-------- Input for this task

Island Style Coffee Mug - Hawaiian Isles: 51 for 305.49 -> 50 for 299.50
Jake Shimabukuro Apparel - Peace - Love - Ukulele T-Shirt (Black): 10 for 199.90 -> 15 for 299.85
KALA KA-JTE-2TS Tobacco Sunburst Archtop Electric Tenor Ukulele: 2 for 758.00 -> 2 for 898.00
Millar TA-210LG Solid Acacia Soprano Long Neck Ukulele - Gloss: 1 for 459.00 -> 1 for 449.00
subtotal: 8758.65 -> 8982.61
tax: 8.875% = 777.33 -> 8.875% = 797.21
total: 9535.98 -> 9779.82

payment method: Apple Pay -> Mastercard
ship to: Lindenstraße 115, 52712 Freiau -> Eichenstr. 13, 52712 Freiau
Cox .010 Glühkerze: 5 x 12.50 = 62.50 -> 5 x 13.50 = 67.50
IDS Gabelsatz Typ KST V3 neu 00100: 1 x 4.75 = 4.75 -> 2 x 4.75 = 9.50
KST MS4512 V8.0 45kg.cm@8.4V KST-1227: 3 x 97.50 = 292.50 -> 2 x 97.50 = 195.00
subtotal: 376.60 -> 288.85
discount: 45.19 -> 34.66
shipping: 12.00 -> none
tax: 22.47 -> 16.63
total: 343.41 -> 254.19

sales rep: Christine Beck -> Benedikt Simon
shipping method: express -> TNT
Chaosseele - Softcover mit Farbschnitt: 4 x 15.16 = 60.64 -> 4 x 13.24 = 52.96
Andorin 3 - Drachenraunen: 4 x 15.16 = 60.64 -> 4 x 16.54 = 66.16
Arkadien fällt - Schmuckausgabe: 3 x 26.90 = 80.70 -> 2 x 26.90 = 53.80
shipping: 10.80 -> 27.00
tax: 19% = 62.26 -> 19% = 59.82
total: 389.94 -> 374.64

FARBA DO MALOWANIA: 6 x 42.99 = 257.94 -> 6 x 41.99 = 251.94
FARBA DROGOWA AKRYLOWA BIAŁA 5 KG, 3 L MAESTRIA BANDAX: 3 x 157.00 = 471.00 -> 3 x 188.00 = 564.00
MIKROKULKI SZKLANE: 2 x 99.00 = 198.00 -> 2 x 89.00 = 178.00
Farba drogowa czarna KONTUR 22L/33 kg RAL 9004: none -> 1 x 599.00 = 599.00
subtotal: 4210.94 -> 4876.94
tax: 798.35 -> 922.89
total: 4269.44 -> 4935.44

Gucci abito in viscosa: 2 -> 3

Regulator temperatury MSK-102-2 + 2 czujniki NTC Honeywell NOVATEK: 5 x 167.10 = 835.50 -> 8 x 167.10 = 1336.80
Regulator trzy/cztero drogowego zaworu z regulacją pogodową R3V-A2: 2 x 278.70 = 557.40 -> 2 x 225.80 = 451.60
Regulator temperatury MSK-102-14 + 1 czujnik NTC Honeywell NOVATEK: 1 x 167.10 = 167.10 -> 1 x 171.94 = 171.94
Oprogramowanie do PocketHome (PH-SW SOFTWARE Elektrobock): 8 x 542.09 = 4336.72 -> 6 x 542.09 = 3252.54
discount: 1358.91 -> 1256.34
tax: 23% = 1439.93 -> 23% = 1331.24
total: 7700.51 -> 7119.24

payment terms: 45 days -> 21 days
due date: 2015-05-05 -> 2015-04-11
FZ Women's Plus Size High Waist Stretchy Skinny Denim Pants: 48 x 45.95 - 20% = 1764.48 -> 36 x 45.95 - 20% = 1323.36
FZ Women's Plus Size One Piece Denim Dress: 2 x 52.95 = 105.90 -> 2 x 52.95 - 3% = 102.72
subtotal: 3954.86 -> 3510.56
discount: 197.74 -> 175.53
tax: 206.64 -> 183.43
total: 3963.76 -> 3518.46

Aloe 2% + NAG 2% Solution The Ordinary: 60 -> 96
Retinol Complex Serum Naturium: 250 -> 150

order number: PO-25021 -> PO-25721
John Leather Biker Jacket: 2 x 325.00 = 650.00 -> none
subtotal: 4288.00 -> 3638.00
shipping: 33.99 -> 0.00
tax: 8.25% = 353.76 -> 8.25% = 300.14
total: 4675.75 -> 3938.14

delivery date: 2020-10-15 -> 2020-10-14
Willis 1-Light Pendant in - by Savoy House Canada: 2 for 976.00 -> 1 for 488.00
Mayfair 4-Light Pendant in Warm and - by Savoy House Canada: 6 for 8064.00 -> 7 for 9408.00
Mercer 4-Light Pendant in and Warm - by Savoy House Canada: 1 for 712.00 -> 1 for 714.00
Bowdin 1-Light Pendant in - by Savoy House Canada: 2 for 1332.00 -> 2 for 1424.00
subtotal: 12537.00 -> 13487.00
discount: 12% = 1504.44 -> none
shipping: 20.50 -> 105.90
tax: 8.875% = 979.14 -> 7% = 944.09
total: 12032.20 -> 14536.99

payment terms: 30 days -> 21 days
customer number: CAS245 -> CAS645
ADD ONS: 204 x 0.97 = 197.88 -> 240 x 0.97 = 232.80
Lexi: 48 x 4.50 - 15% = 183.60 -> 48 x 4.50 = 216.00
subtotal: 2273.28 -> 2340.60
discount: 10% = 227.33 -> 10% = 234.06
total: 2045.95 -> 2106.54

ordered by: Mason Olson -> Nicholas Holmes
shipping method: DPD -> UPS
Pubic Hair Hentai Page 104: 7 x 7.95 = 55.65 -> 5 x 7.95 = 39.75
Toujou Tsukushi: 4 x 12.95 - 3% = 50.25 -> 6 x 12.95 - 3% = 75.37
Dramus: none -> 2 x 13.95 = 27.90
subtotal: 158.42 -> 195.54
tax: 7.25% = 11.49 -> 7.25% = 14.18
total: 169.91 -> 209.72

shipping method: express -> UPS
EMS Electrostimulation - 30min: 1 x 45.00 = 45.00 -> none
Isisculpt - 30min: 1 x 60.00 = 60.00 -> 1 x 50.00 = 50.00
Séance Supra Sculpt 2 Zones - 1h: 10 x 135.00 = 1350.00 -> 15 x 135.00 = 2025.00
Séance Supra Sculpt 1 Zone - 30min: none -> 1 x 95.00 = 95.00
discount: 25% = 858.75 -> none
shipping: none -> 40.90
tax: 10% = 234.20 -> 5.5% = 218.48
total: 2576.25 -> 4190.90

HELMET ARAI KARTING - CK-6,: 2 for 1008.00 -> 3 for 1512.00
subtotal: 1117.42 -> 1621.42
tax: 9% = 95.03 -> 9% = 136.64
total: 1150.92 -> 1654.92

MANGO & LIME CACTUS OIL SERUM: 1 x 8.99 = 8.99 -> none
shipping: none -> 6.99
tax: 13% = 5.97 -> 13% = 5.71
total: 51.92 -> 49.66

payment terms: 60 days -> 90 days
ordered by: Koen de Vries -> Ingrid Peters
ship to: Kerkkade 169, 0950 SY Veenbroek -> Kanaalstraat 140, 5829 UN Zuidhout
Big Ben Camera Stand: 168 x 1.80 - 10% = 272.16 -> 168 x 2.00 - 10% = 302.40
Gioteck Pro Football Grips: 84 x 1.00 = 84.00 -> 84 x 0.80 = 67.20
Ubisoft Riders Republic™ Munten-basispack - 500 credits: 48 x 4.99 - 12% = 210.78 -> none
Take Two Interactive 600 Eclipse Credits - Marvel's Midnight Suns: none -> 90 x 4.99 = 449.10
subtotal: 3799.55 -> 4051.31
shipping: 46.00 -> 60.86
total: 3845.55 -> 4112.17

----------------

The records must each be output verbatim, with nothing left out.

● Task result
Island Style Coffee Mug - Hawaiian Isles: 51 for 305.49 -> 50 for 299.50
Jake Shimabukuro Apparel - Peace - Love - Ukulele T-Shirt (Black): 10 for 199.90 -> 15 for 299.85
KALA KA-JTE-2TS Tobacco Sunburst Archtop Electric Tenor Ukulele: 2 for 758.00 -> 2 for 898.00
Millar TA-210LG Solid Acacia Soprano Long Neck Ukulele - Gloss: 1 for 459.00 -> 1 for 449.00
subtotal: 8758.65 -> 8982.61
tax: 8.875% = 777.33 -> 8.875% = 797.21
total: 9535.98 -> 9779.82

payment method: Apple Pay -> Mastercard
ship to: Lindenstraße 115, 52712 Freiau -> Eichenstr. 13, 52712 Freiau
Cox .010 Glühkerze: 5 x 12.50 = 62.50 -> 5 x 13.50 = 67.50
IDS Gabelsatz Typ KST V3 neu 00100: 1 x 4.75 = 4.75 -> 2 x 4.75 = 9.50
KST MS4512 V8.0 45kg.cm@8.4V KST-1227: 3 x 97.50 = 292.50 -> 2 x 97.50 = 195.00
subtotal: 376.60 -> 288.85
discount: 45.19 -> 34.66
shipping: 12.00 -> none
tax: 22.47 -> 16.63
total: 343.41 -> 254.19

sales rep: Christine Beck -> Benedikt Simon
shipping method: express -> TNT
Chaosseele - Softcover mit Farbschnitt: 4 x 15.16 = 60.64 -> 4 x 13.24 = 52.96
Andorin 3 - Drachenraunen: 4 x 15.16 = 60.64 -> 4 x 16.54 = 66.16
Arkadien fällt - Schmuckausgabe: 3 x 26.90 = 80.70 -> 2 x 26.90 = 53.80
shipping: 10.80 -> 27.00
tax: 19% = 62.26 -> 19% = 59.82
total: 389.94 -> 374.64

FARBA DO MALOWANIA: 6 x 42.99 = 257.94 -> 6 x 41.99 = 251.94
FARBA DROGOWA AKRYLOWA BIAŁA 5 KG, 3 L MAESTRIA BANDAX: 3 x 157.00 = 471.00 -> 3 x 188.00 = 564.00
MIKROKULKI SZKLANE: 2 x 99.00 = 198.00 -> 2 x 89.00 = 178.00
Farba drogowa czarna KONTUR 22L/33 kg RAL 9004: none -> 1 x 599.00 = 599.00
subtotal: 4210.94 -> 4876.94
tax: 798.35 -> 922.89
total: 4269.44 -> 4935.44

Gucci abito in viscosa: 2 -> 3

Regulator temperatury MSK-102-2 + 2 czujniki NTC Honeywell NOVATEK: 5 x 167.10 = 835.50 -> 8 x 167.10 = 1336.80
Regulator trzy/cztero drogowego zaworu z regulacją pogodową R3V-A2: 2 x 278.70 = 557.40 -> 2 x 225.80 = 451.60
Regulator temperatury MSK-102-14 + 1 czujnik NTC Honeywell NOVATEK: 1 x 167.10 = 167.10 -> 1 x 171.94 = 171.94
Oprogramowanie do PocketHome (PH-SW SOFTWARE Elektrobock): 8 x 542.09 = 4336.72 -> 6 x 542.09 = 3252.54
discount: 1358.91 -> 1256.34
tax: 23% = 1439.93 -> 23% = 1331.24
total: 7700.51 -> 7119.24

payment terms: 45 days -> 21 days
due date: 2015-05-05 -> 2015-04-11
FZ Women's Plus Size High Waist Stretchy Skinny Denim Pants: 48 x 45.95 - 20% = 1764.48 -> 36 x 45.95 - 20% = 1323.36
FZ Women's Plus Size One Piece Denim Dress: 2 x 52.95 = 105.90 -> 2 x 52.95 - 3% = 102.72
subtotal: 3954.86 -> 3510.56
discount: 197.74 -> 175.53
tax: 206.64 -> 183.43
total: 3963.76 -> 3518.46

Aloe 2% + NAG 2% Solution The Ordinary: 60 -> 96
Retinol Complex Serum Naturium: 250 -> 150

order number: PO-25021 -> PO-25721
John Leather Biker Jacket: 2 x 325.00 = 650.00 -> none
subtotal: 4288.00 -> 3638.00
shipping: 33.99 -> 0.00
tax: 8.25% = 353.76 -> 8.25% = 300.14
total: 4675.75 -> 3938.14

delivery date: 2020-10-15 -> 2020-10-14
Willis 1-Light Pendant in - by Savoy House Canada: 2 for 976.00 -> 1 for 488.00
Mayfair 4-Light Pendant in Warm and - by Savoy House Canada: 6 for 8064.00 -> 7 for 9408.00
Mercer 4-Light Pendant in and Warm - by Savoy House Canada: 1 for 712.00 -> 1 for 714.00
Bowdin 1-Light Pendant in - by Savoy House Canada: 2 for 1332.00 -> 2 for 1424.00
subtotal: 12537.00 -> 13487.00
discount: 12% = 1504.44 -> none
shipping: 20.50 -> 105.90
tax: 8.875% = 979.14 -> 7% = 944.09
total: 12032.20 -> 14536.99

payment terms: 30 days -> 21 days
customer number: CAS245 -> CAS645
ADD ONS: 204 x 0.97 = 197.88 -> 240 x 0.97 = 232.80
Lexi: 48 x 4.50 - 15% = 183.60 -> 48 x 4.50 = 216.00
subtotal: 2273.28 -> 2340.60
discount: 10% = 227.33 -> 10% = 234.06
total: 2045.95 -> 2106.54

ordered by: Mason Olson -> Nicholas Holmes
shipping method: DPD -> UPS
Pubic Hair Hentai Page 104: 7 x 7.95 = 55.65 -> 5 x 7.95 = 39.75
Toujou Tsukushi: 4 x 12.95 - 3% = 50.25 -> 6 x 12.95 - 3% = 75.37
Dramus: none -> 2 x 13.95 = 27.90
subtotal: 158.42 -> 195.54
tax: 7.25% = 11.49 -> 7.25% = 14.18
total: 169.91 -> 209.72

shipping method: express -> UPS
EMS Electrostimulation - 30min: 1 x 45.00 = 45.00 -> none
Isisculpt - 30min: 1 x 60.00 = 60.00 -> 1 x 50.00 = 50.00
Séance Supra Sculpt 2 Zones - 1h: 10 x 135.00 = 1350.00 -> 15 x 135.00 = 2025.00
Séance Supra Sculpt 1 Zone - 30min: none -> 1 x 95.00 = 95.00
discount: 25% = 858.75 -> none
shipping: none -> 40.90
tax: 10% = 234.20 -> 5.5% = 218.48
total: 2576.25 -> 4190.90

HELMET ARAI KARTING - CK-6,: 2 for 1008.00 -> 3 for 1512.00
subtotal: 1117.42 -> 1621.42
tax: 9% = 95.03 -> 9% = 136.64
total: 1150.92 -> 1654.92

MANGO & LIME CACTUS OIL SERUM: 1 x 8.99 = 8.99 -> none
shipping: none -> 6.99
tax: 13% = 5.97 -> 13% = 5.71
total: 51.92 -> 49.66

payment terms: 60 days -> 90 days
ordered by: Koen de Vries -> Ingrid Peters
ship to: Kerkkade 169, 0950 SY Veenbroek -> Kanaalstraat 140, 5829 UN Zuidhout
Big Ben Camera Stand: 168 x 1.80 - 10% = 272.16 -> 168 x 2.00 - 10% = 302.40
Gioteck Pro Football Grips: 84 x 1.00 = 84.00 -> 84 x 0.80 = 67.20
Ubisoft Riders Republic™ Munten-basispack - 500 credits: 48 x 4.99 - 12% = 210.78 -> none
Take Two Interactive 600 Eclipse Credits - Marvel's Midnight Suns: none -> 90 x 4.99 = 449.10
subtotal: 3799.55 -> 4051.31
shipping: 46.00 -> 60.86
total: 3845.55 -> 4112.17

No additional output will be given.